なぜ稲盛さんはJAL再生を引き受けたか
「京セラの稲盛和夫名誉会長が、日本航空(JAL)の代表取締役会長に就任」。新聞の夕刊やテレビがいっせいに報じた2010年1月13日の午前、私は東京駅に近い京セラ八重洲事業所で稲盛和夫さんにお会いしていた。稲盛さんに長期にわたり密着取材して執筆したビジネス書が出版間近となり、その報告にうかがったのだ。

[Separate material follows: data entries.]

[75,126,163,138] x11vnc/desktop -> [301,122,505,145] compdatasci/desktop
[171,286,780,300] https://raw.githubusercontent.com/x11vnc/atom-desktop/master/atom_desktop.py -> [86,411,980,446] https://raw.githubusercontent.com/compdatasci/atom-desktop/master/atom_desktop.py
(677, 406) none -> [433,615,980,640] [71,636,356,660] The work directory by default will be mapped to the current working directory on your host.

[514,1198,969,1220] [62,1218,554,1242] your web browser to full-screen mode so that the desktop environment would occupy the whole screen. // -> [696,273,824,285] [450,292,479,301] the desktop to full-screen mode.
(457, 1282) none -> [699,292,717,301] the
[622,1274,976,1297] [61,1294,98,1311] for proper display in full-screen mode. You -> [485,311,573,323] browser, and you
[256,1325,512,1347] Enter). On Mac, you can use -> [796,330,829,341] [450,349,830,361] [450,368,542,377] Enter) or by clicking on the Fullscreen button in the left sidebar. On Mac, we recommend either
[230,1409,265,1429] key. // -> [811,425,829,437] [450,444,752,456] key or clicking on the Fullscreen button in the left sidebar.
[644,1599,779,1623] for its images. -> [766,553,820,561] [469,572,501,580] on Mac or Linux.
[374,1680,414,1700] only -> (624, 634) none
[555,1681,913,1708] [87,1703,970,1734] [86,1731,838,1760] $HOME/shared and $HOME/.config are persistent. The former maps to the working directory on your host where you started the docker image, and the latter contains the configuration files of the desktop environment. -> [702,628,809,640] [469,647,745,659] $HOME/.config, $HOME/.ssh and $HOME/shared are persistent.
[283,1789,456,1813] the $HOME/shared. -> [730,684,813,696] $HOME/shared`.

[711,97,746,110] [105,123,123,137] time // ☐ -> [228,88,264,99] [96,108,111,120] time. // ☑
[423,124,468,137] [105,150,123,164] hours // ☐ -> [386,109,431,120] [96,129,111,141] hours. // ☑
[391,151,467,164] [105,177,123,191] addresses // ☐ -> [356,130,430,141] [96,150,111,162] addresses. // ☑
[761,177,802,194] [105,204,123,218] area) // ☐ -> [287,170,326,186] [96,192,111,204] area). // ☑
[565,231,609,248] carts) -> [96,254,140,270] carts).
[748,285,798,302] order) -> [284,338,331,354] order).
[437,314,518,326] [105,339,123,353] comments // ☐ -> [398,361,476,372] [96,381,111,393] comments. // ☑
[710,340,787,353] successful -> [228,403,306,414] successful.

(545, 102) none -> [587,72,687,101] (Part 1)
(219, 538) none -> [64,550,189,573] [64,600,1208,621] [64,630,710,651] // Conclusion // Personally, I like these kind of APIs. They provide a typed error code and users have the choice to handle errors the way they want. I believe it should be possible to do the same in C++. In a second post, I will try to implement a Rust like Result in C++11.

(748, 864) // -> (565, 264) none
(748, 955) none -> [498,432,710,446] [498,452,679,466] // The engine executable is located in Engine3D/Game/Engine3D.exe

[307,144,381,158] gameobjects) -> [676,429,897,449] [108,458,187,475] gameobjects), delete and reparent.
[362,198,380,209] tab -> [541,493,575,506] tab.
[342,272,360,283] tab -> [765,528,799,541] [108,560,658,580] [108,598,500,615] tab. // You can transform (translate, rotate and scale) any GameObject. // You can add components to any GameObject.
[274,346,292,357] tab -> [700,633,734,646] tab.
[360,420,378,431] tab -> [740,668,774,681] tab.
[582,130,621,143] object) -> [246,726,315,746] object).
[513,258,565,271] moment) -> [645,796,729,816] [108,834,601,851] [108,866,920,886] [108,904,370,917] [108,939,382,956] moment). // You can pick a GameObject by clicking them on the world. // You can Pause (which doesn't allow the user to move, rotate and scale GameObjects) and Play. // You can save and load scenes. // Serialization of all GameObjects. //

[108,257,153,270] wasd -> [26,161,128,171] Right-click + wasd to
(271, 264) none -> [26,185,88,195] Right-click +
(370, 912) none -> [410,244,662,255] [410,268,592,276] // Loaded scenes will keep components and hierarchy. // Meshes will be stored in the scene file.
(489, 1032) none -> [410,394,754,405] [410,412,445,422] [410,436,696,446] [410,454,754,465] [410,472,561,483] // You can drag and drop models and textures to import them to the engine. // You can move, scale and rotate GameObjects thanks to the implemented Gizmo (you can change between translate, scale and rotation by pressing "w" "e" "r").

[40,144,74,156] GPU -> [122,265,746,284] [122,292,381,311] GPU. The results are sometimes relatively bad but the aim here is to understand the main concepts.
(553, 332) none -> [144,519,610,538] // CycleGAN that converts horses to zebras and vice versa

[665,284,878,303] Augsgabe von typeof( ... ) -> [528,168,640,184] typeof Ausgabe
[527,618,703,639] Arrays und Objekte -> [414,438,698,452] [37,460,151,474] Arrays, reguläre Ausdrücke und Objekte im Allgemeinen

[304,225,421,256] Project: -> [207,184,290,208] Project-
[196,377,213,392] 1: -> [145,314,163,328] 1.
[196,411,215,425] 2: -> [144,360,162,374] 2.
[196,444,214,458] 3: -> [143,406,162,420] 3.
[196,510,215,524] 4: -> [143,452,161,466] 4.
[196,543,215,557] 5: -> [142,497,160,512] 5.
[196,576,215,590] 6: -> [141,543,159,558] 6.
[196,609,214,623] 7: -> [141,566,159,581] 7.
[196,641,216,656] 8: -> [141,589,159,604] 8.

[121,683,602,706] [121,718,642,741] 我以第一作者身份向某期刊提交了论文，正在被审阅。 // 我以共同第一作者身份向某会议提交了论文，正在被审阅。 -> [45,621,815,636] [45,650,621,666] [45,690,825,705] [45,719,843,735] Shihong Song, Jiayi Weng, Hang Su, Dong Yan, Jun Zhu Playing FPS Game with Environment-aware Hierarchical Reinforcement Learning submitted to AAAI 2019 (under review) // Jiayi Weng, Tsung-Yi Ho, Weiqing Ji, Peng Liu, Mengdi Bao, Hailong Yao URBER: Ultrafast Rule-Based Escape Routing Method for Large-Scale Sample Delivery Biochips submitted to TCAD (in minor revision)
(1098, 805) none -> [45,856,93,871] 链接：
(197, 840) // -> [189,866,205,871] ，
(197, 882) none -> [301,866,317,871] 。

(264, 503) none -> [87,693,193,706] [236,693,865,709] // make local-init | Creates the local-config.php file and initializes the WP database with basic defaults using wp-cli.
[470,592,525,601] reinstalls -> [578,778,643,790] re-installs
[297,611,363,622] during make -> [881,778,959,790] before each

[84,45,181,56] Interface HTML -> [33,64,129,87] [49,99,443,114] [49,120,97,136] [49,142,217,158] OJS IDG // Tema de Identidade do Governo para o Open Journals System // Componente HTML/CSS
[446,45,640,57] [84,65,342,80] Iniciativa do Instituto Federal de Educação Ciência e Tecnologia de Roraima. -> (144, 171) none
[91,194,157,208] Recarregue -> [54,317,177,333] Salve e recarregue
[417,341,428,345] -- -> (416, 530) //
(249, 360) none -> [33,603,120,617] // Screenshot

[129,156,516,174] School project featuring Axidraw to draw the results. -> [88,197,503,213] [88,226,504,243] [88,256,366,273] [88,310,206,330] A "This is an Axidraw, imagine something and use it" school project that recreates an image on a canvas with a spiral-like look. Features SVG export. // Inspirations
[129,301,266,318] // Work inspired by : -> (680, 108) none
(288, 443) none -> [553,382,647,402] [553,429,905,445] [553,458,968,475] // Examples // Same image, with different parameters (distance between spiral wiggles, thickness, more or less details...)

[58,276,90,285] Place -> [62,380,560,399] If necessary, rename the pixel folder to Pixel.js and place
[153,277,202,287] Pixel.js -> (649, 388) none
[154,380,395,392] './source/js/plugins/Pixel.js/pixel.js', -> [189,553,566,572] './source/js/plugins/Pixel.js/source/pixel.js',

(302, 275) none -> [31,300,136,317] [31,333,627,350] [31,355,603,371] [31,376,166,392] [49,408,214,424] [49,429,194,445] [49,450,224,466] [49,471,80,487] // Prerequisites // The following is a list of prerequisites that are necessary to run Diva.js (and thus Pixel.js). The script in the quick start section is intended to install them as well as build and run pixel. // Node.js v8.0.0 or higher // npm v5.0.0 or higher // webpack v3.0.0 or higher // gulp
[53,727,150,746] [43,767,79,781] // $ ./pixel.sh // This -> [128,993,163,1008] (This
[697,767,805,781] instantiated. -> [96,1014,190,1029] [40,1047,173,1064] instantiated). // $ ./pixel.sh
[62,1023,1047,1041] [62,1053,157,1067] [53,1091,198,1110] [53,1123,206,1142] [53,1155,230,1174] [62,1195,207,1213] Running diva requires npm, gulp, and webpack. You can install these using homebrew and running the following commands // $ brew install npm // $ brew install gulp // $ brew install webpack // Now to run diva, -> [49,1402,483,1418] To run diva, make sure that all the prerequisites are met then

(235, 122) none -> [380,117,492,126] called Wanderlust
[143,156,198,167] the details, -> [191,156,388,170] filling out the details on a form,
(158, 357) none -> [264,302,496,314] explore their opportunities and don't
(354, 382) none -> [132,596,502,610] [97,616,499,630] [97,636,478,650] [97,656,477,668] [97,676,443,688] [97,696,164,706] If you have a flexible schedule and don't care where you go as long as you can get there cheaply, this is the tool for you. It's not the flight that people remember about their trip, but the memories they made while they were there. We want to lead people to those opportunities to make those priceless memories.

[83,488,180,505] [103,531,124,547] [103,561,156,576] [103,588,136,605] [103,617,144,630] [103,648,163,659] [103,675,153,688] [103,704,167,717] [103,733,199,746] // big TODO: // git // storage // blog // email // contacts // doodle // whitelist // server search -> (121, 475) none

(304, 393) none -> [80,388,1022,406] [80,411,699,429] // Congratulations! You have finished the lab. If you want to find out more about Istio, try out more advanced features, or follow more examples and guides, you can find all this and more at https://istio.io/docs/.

本題が終わり、昼食を食べながら雑談しているうちに話題は自然にJAL会長就任問題へと移った。稲盛さんは「JALにはいい印象がなかったのだけれど」と打ち明け、こう続けた。
「実はJALの若手社員たちから手紙をいただいてね。JALを変えたい思いや私と一緒に働きたい気持ちが率直に綴られていて、いろいろ考えたけれど『そうか、そういうことなら』と」
「引き受けるのですか!?」
「引き受けようと思う」
迷いも力みもないその言葉の響きを私は今でもよく覚えている。稲盛さんのこれまでの生き方・働き方からすれば、JALの再建という困難への挑戦は必然とも言える決断なのだなと、そのとき、胸にすとんと落ちたからだ。
ごく常識的に考えれば、JAL会長就任はありえない選択だろう。稲盛さんは創業した京セラを世界的な企業へと育て上げ、19人の若者たちとともに起業した第二電電(DDI)をKDDIへと成長させた、日本を、いや世界を代表する経営者だ。年齢(当時77歳)からして、あえて火中の栗を拾う理由などどこにもない。しかも同年同月に会社更生法の適用を申請したJALの負債総額は事業会社としては戦後最大規模の2兆3000億円超、官僚的な体質や複数ある組合が再建の障壁になる事態も予想された。
にもかかわらず稲盛さんが会長就任を受諾したのは、JALという日本のナショナルフラッグ・キャリアの再建が顧客や従業員、ひいては社会全体にプラスになると考えたからだった。1984年にDDIを設立した動機も、電電公社(現NTT)の対抗軸をつくり通信料金を安くしたいからで、その動機が純粋なものかどうか、稲盛さんは数カ月間「動機善なりや、私心なかりしか」と自らに問い続けたのだった。